El subterraneo se pone en marcha. Le queman las miradas de los dos uniformados. Por un segundo, son reemplazadas por las del pasajero que intentó fugarse. Quiere evocar los ojos de su madre, y no puede; los de su hijo, y no puede. Busca en que centrar su propia mirada para evitar el acoso e intenta concentrarse en los títulos de la película que está por comenzar. Es de guerra, siempre le gustaron las películas de guerra. No importa quién pelee ni quien gane. Busca una butaca más cercana para ver mejor. El subterráneo aumenta su velocidad.

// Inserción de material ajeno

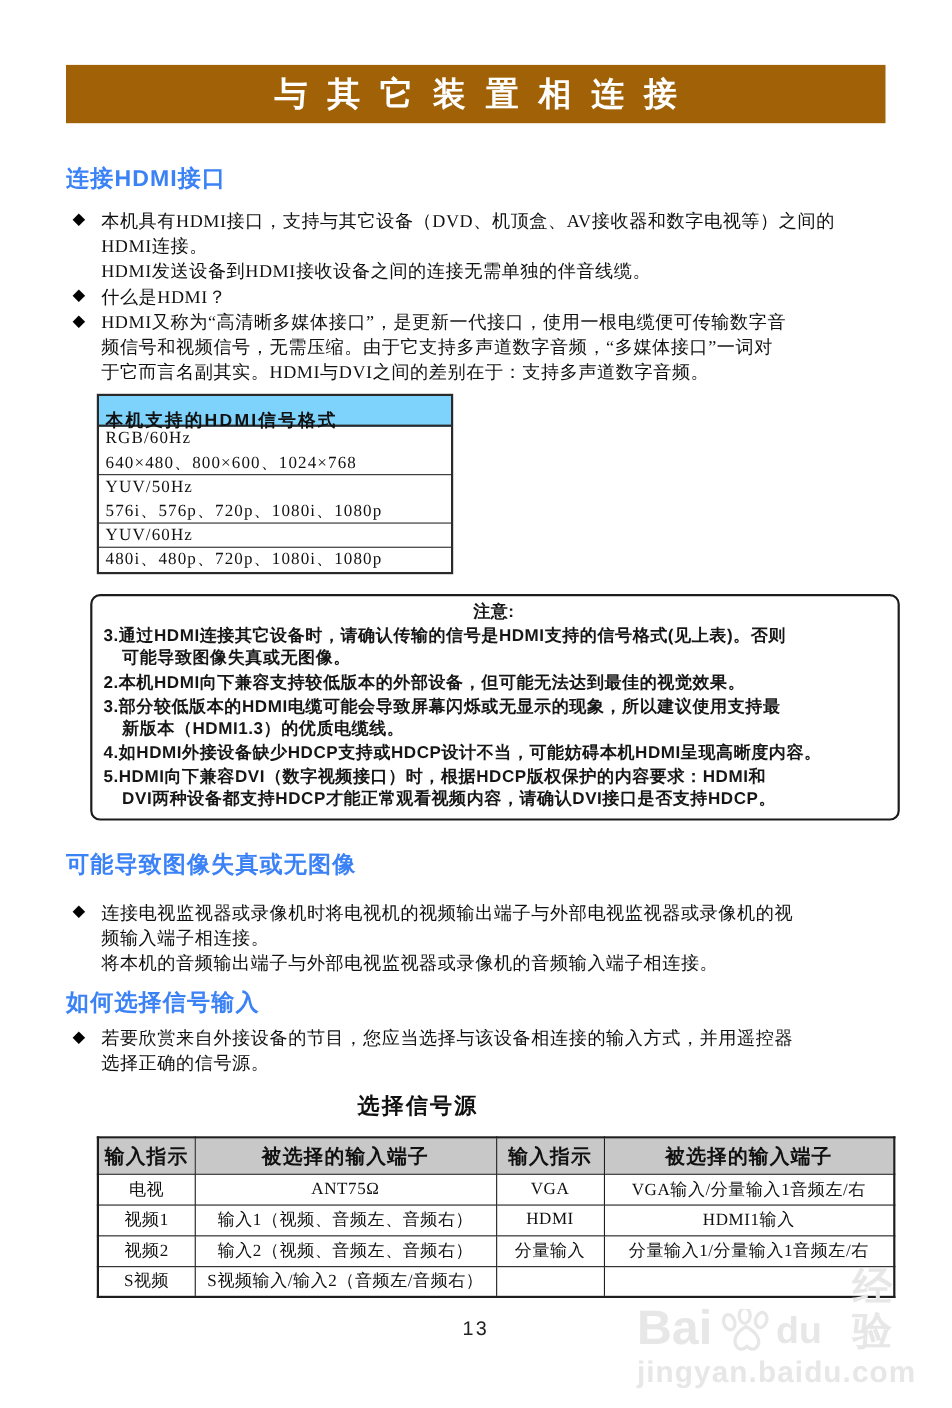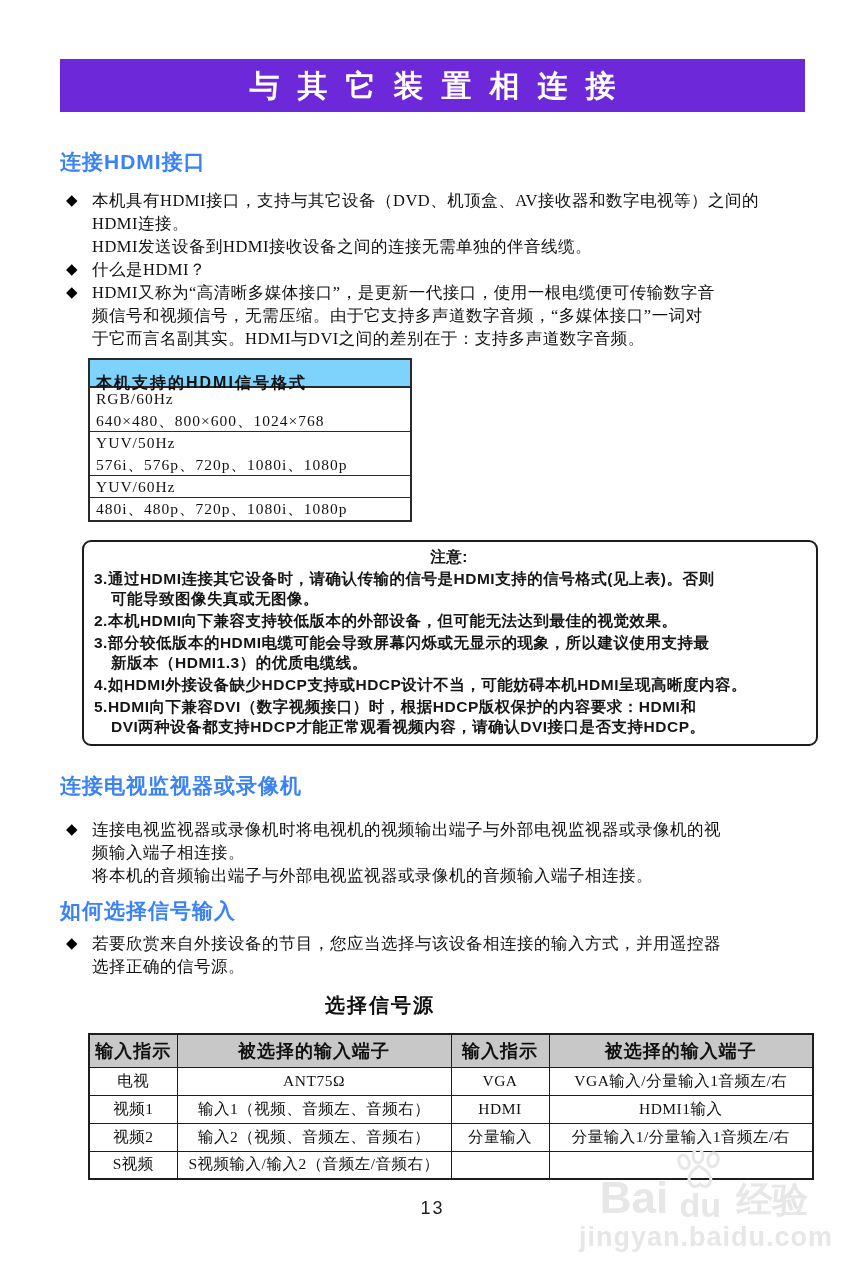--- a/index.html
+++ b/index.html
@@ -9,21 +9,21 @@
     width:865px; height:1280px;
     background:#ffffff;
     overflow:hidden;
     color:#111;
     font-family:"Liberation Serif", serif;
   }
   
   .banner {
     margin:59px 60px 0 60px;
     height:53px;
-    background:#6d28d9;
+    background:#a16207;
     color:#ffffff;
     font-family:"Liberation Sans", sans-serif;
     font-size:30px;
     font-weight:bold;
     text-align:center;
     line-height:53px;
     letter-spacing:18px;
     text-indent:18px;
   }
   
@@ -141,21 +141,21 @@
     right:36px; top:1150px;
     width:250px;
     color:#e7e7e7;
     text-align:center;
     font-family:"Liberation Sans", sans-serif;
     font-weight:bold;
     user-select:none;
   }
   .wm .row1 { display:flex; align-items:flex-end; justify-content:center; gap:6px; }
   .wm .bai { font-size:44px; line-height:44px; }
-  .wm .du-col { display:flex; flex-direction:column; align-items:center; }
+  .wm .du-col { display:flex; flex-direction:row; align-items:center; }
   .wm .paw { display:block; }
   .wm .du { font-size:34px; line-height:30px; }
   .wm .jy { font-size:36px; line-height:40px; margin-left:4px; }
   .wm .url { font-size:27px; line-height:30px; margin-top:2px; letter-spacing:1px; }
 </style>
 </head>
 <body>
 
 <div class="page">
 
@@ -215,21 +215,21 @@
     </div>
     <div class="note-item">
       <div>4.如HDMI外接设备缺少HDCP支持或HDCP设计不当，可能妨碍本机HDMI呈现高晰度内容。</div>
     </div>
     <div class="note-item">
       <div>5.HDMI向下兼容DVI（数字视频接口）时，根据HDCP版权保护的内容要求：HDMI和</div>
       <div class="cont">DVI两种设备都支持HDCP才能正常观看视频内容，请确认DVI接口是否支持HDCP。</div>
     </div>
   </div>
 
-  <div class="sec-h h2">连接电视监视器或录像机</div>
+  <div class="sec-h h2">可能导致图像失真或无图像</div>
 
   <div class="bullets">
     <div class="bullet">
       <span class="marker">◆</span>
       <div class="btext">
         <div>连接电视监视器或录像机时将电视机的视频输出端子与外部电视监视器或录像机的视</div>
         <div>频输入端子相连接。</div>
         <div>将本机的音频输出端子与外部电视监视器或录像机的音频输入端子相连接。</div>
       </div>
     </div>

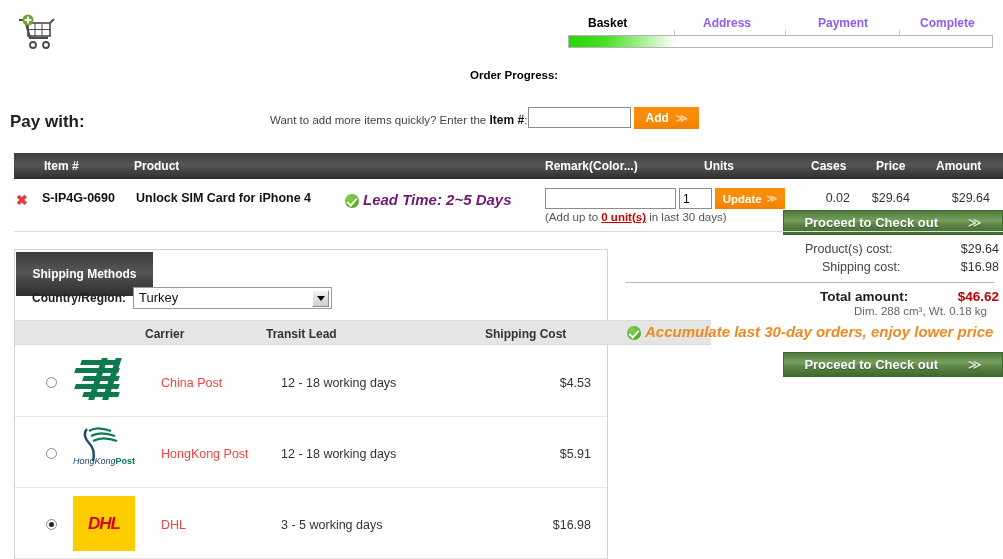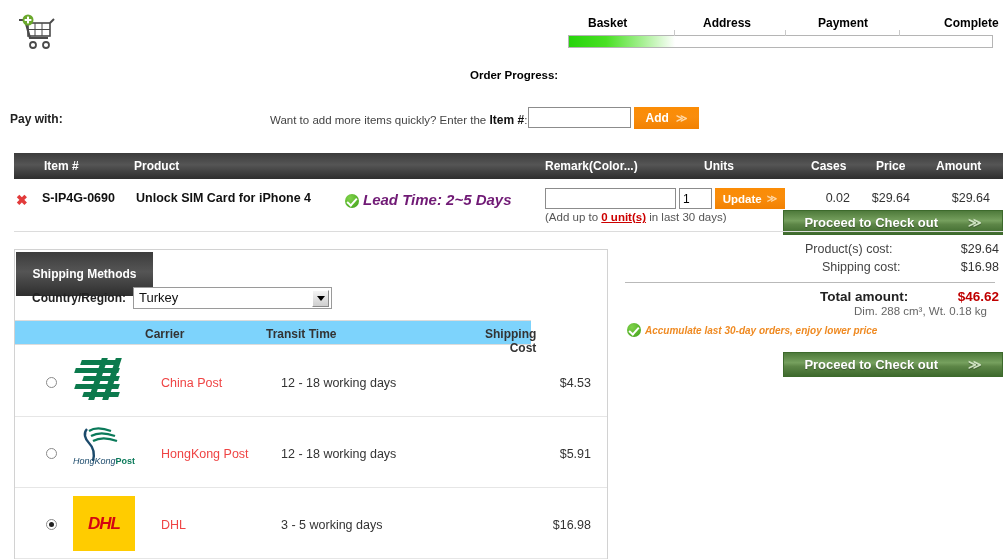--- a/index.html
+++ b/index.html
@@ -27,36 +27,36 @@
   #progress-label {
     position: absolute; left: 0; top: 15px;
     font-size: 11.5px; font-weight: bold; color: #000; margin-top: 38px;
   }
   #progress-steps { position: absolute; left: 98px; top: 0; width: 425px; height: 16px; }
   .step-label {
     position: absolute; top: 0; font-size: 12px; font-weight: bold;
     white-space: nowrap;
   }
   .step-label.active { color: #000; }
-  .step-label.inactive { color: #000000; }
+  .step-label.inactive { color: #8b5cf6; }
   #progress-bar {
     position: absolute; left: 98px; top: 19px; width: 425px; height: 13px;
     border: 1px solid #b5b5b5; background: #fff;
   }
   #progress-fill {
     position: absolute; left: 0; top: 0; height: 100%; width: 25%;
     background: linear-gradient(to right, #27d40c 0%, #49e024 35%, #a8f095 70%, #ffffff 100%);
   }
   .tick {
     position: absolute; top: -6px; width: 1px; height: 6px; background: #c9c9c9;
   }
 
   
   #toolbar { position: absolute; left: 0; top: 104px; width: 1003px; height: 32px; }
-  #paywith-label { position: absolute; left: 10px; top: 8px; font-size: 12px; font-weight: bold; color: #222; }
+  #paywith-label { position: absolute; left: 10px; top: 8px; font-size: 17px; font-weight: bold; color: #222; }
   #currency-select {
     position: absolute; left: 67px; top: 1px; width: 117px; height: 22px;
     border: 1px solid #9a9a9a; background: #fff;
     font-family: "Liberation Sans", sans-serif; font-size: 13px; color: #111;
     padding-left: 4px; line-height: 20px;
   }
   #currency-arrow {
     position: absolute; right: 2px; top: 2px; width: 17px; height: 17px;
     background: linear-gradient(#f4f4f4, #cfcfcf);
     border: 1px solid #8a8a8a; border-top-color: #fff; border-left-color: #fff;
@@ -169,23 +169,23 @@
     border: 1px solid #8a8a8a; border-top-color: #fff; border-left-color: #fff;
     display: flex; align-items: center; justify-content: center;
   }
   #country-arrow .caret {
     width: 0; height: 0; border-left: 4px solid transparent; border-right: 4px solid transparent;
     border-top: 5px solid #000;
   }
   #dims { position: absolute; right: 16px; top: 292px; font-size: 11.5px; color: #666; margin-top: 13px; }
 
   #ship-head {
-    position: absolute; left: 15px; top: 320px; width: 516px; height: 25px;
-    background: #7dd3fc; border-top: 1px solid #dcdcdc; border-bottom: 1px solid #dcdcdc;
-    font-size: 12px; font-weight: bold; color: #333; text-align: right;
+    position: absolute; left: 15px; top: 320px; width: 696px; height: 25px;
+    background: #e5e5e5; border-top: 1px solid #dcdcdc; border-bottom: 1px solid #dcdcdc;
+    font-size: 12px; font-weight: bold; color: #333;
   }
   #ship-head span { position: absolute; top: 6px; }
 
   .ship-row { position: absolute; left: 15px; width: 592px; height: 71px; border-bottom: 1px solid #e6e6e6; }
   .ship-radio {
     position: absolute; left: 31px; top: 31px; width: 11px; height: 11px;
     border-radius: 50%; border: 1px solid #8a8a8a; background: #fff;
   }
   .ship-radio.sel::after {
     content: ""; position: absolute; left: 2px; top: 2px; width: 5px; height: 5px;
@@ -212,21 +212,21 @@
   }
   .dhl-text { color: #d40511; font-size: 17px; font-weight: bold; font-style: italic; letter-spacing: -1px; }
 
   
   #summary { position: absolute; left: 625px; top: 240px; width: 378px; height: 140px; }
   .sum-line { position: absolute; font-size: 12.5px; color: #444; }
   .sum-val { position: absolute; right: 4px; font-size: 12.5px; color: #333; }
   #sum-divider { position: absolute; left: 0; top: 42px; width: 370px; height: 1px; background: #b9b9b9; }
   #total-label { position: absolute; left: 195px; top: 49px; font-size: 13.5px; font-weight: bold; color: #222; }
   #total-value { position: absolute; right: 4px; top: 49px; font-size: 13.5px; font-weight: bold; color: #c00000; }
-  #accumulate { position: absolute; left: 2px; top: 83px; font-size: 10px; font-weight: bold; font-style: italic; color: #ef8a22; white-space: nowrap; }
+  #accumulate { position: absolute; left: 2px; top: 83px; font-size: 15px; font-weight: bold; font-style: italic; color: #ef8a22; white-space: nowrap; }
   #checkout-bottom { position: absolute; left: 158px; top: 112px; width: 220px; height: 25px; }
 </style>
 </head>
 <body>
 
 <div id="page">
 
   <div id="header">
     <div id="cart-icon">
       <svg width="38" height="36" viewBox="0 0 38 36">
@@ -244,21 +244,21 @@
       </svg>
     </div>
   </div>
 
   <div id="progress-wrap">
     <div id="progress-label">Order Progress:</div>
     <div id="progress-steps">
       <span class="step-label active" style="left:20px;">Basket</span>
       <span class="step-label inactive" style="left:135px;">Address</span>
       <span class="step-label inactive" style="left:250px;">Payment</span>
-      <span class="step-label inactive" style="left:376px;">Complete</span>
+      <span class="step-label inactive" style="left:352px;">Complete</span>
     </div>
     <div id="progress-bar">
       <div id="progress-fill" style="width: 25%;"></div>
       <span class="tick" style="left:105px;"></span>
       <span class="tick" style="left:216px;"></span>
       <span class="tick" style="left:330px;"></span>
     </div>
   </div>
 
   <div id="toolbar">
@@ -311,21 +311,21 @@
   <div id="country-select">
     <span>Turkey</span>
     <span id="country-arrow">
         <span class="caret"></span>
       </span>
   </div>
   <span id="dims">Dim. 288 cm³, Wt. 0.18 kg</span>
 
   <div id="ship-head">
     <span style="left:130px;">Carrier</span>
-    <span style="left:251px;">Transit Time</span>
+    <span style="left:251px;">Transit Lead</span>
     <span style="left:470px;">Shipping Cost</span>
   </div>
 
   <div class="ship-row" style="top:346px;">
     <span class="ship-radio"></span>
     <span class="carrier-logo">
       <span class="cp-logo">
         <span class="cp-bar" style="left:8px;  top:6px;  width:38px; height:5px;"></span>
         <span class="cp-bar" style="left:2px;  top:14px; width:44px; height:5px;"></span>
         <span class="cp-bar" style="left:10px; top:22px; width:36px; height:5px;"></span>

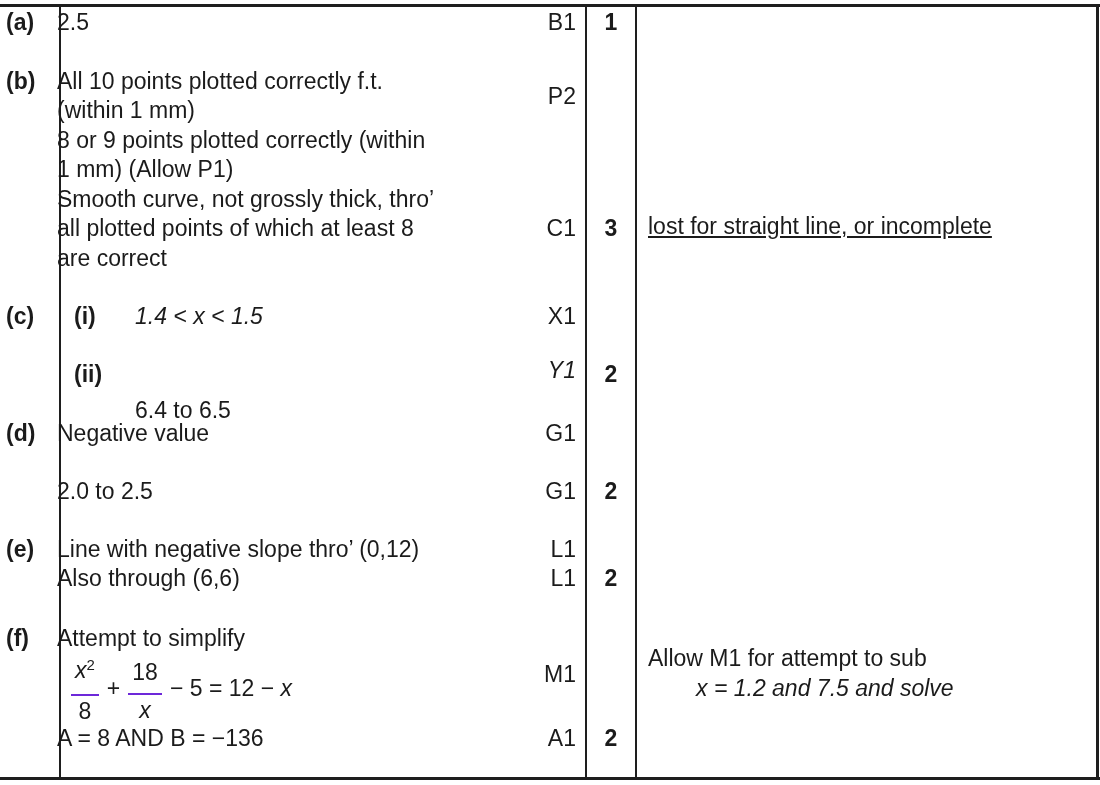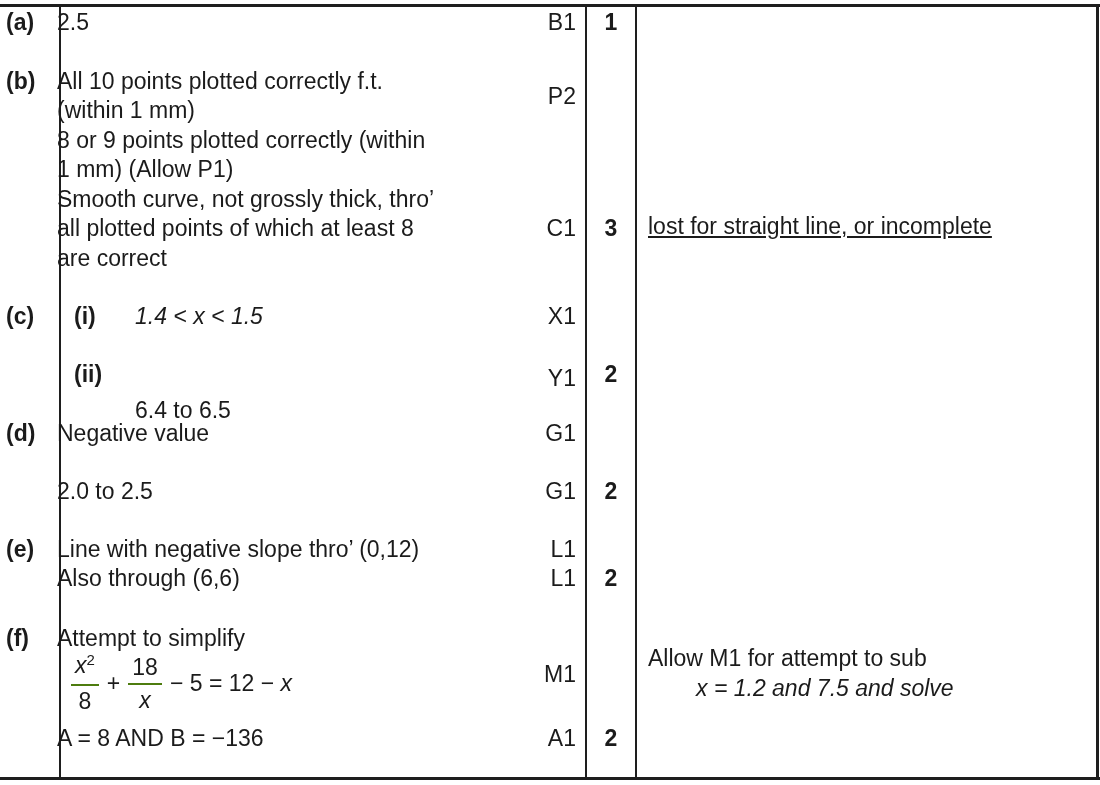--- a/index.html
+++ b/index.html
@@ -29,21 +29,21 @@
   .equation {
     position: absolute;
     left: 71px;
     top: 652px;
     display: flex;
     align-items: center;
     font-size: 23px;
     white-space: nowrap;
   }
   .frac { display: inline-flex; flex-direction: column; align-items: center; }
-  .frac .num { padding: 0 4px 3px 4px; border-bottom: 2px solid #4d7c0f; line-height: 26px; }
+  .frac .num { padding: 0 4px 3px 4px; border-bottom: 2px solid #6d28d9; line-height: 36px; }
   .frac .den { padding-top: 2px; line-height: 26px; }
   .sup { font-size: 15px; position: relative; top: -8px; }
   .op { margin: 0 8px; }
   .eq-rest { white-space: pre; margin-left: 8px; }
   i { font-style: italic; }
 </style>
 </head>
 <body>
 
 <div class="page">
@@ -72,21 +72,21 @@
   <div class="txt marks" style="top:214px;">C1</div>
   <div class="txt total" style="top:214px;">3</div>
   <div class="txt comment" style="top:212px;text-decoration:underline;">lost for straight line, or incomplete</div>
 
   <div class="txt part bold" style="top:302px;">(c)</div>
   <div class="txt main bold" style="left:74px; top:302px;">(i)</div>
   <div class="txt" style="left:135px; top:302px;"><span class="pre">1.4 &lt; </span><i>x</i><span class="pre"> &lt; 1.5</span></div>
   <div class="txt marks" style="top:302px;">X1</div>
   <div class="txt main bold" style="left:74px; top:360px;">(ii)</div>
   <div class="txt" style="left:135px; top:360px;margin-top:36px;">6.4 to 6.5</div>
-  <div class="txt marks" style="top:364px;">Y1</div>
+  <div class="txt marks" style="top:356px;font-style:italic;">Y1</div>
   <div class="txt total" style="top:360px;">2</div>
 
   <div class="txt part bold" style="top:419px;">(d)</div>
   <div class="txt main" style="top:419px;">Negative value</div>
   <div class="txt marks" style="top:419px;">G1</div>
   <div class="txt main" style="top:477px;">2.0 to 2.5</div>
   <div class="txt marks" style="top:477px;">G1</div>
   <div class="txt total" style="top:477px;">2</div>
 
   <div class="txt part bold" style="top:535px;">(e)</div>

De pronto se detiene, las luces no se apagan. Esto exige que todos tengan que ver aunque no quieran. Mirarse, preguntar qué pasa. Algunos se atreven a acercarse a las ventanillas o a las puertas. Surge un rumor que circula rápidamente por el subterráneo. Algo en las vías impide el paso. Muy a su pesar, se asoma a una de las ventanillas. Comprueba que, efectivamente, hay algo, allí adelante, como una barrera que no permite avanzar. son pañuelos blancos.